___ Exercise materials ___

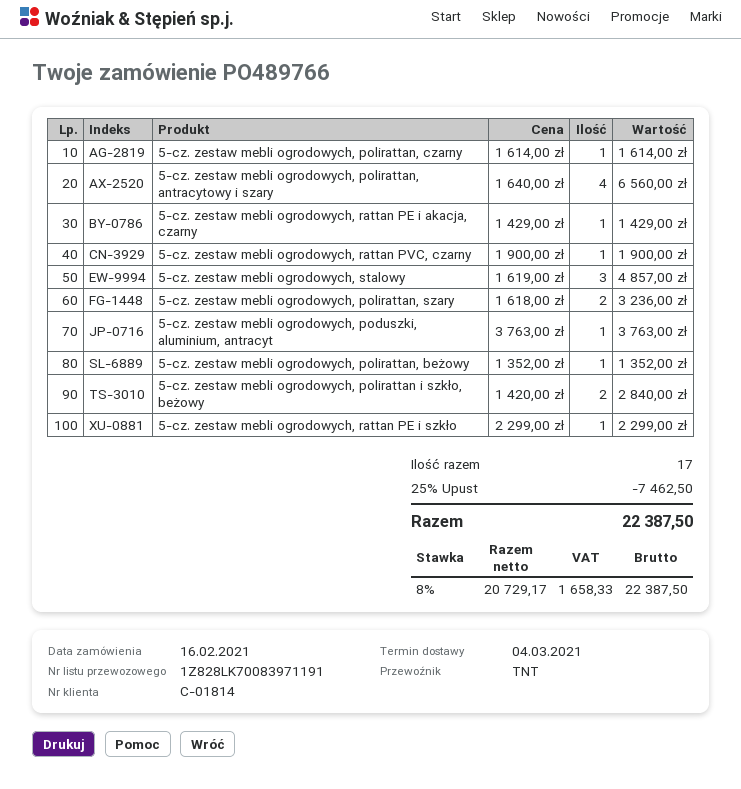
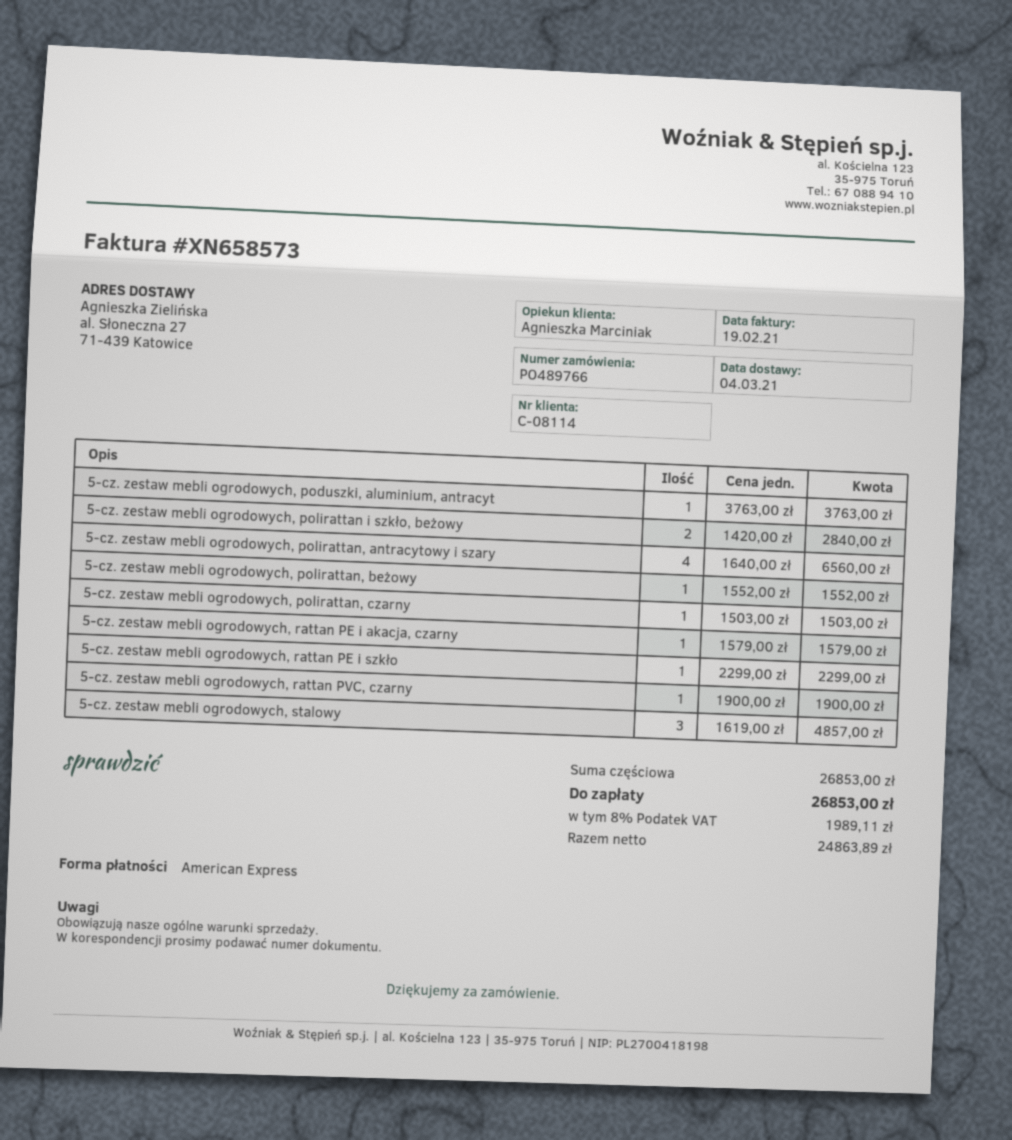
customer number: C-01814 -> C-08114
5-cz. zestaw mebli ogrodowych, polirattan, czarny: 1 x 1614.00 = 1614.00 -> 1 x 1503.00 = 1503.00
5-cz. zestaw mebli ogrodowych, rattan PE i akacja, czarny: 1 x 1429.00 = 1429.00 -> 1 x 1579.00 = 1579.00
5-cz. zestaw mebli ogrodowych, polirattan, szary: 2 x 1618.00 = 3236.00 -> none
5-cz. zestaw mebli ogrodowych, polirattan, beżowy: 1 x 1352.00 = 1352.00 -> 1 x 1552.00 = 1552.00
discount: 25% = 7462.50 -> none
net: 20729.17 -> 24863.89
tax: 8% = 1658.33 -> 8% = 1989.11
total: 22387.50 -> 26853.00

___

§ **What is required**: Each line above should be set down exactly as written, with pictures excluded.

§ **Solution to the problem**:
customer number: C-01814 -> C-08114
5-cz. zestaw mebli ogrodowych, polirattan, czarny: 1 x 1614.00 = 1614.00 -> 1 x 1503.00 = 1503.00
5-cz. zestaw mebli ogrodowych, rattan PE i akacja, czarny: 1 x 1429.00 = 1429.00 -> 1 x 1579.00 = 1579.00
5-cz. zestaw mebli ogrodowych, polirattan, szary: 2 x 1618.00 = 3236.00 -> none
5-cz. zestaw mebli ogrodowych, polirattan, beżowy: 1 x 1352.00 = 1352.00 -> 1 x 1552.00 = 1552.00
discount: 25% = 7462.50 -> none
net: 20729.17 -> 24863.89
tax: 8% = 1658.33 -> 8% = 1989.11
total: 22387.50 -> 26853.00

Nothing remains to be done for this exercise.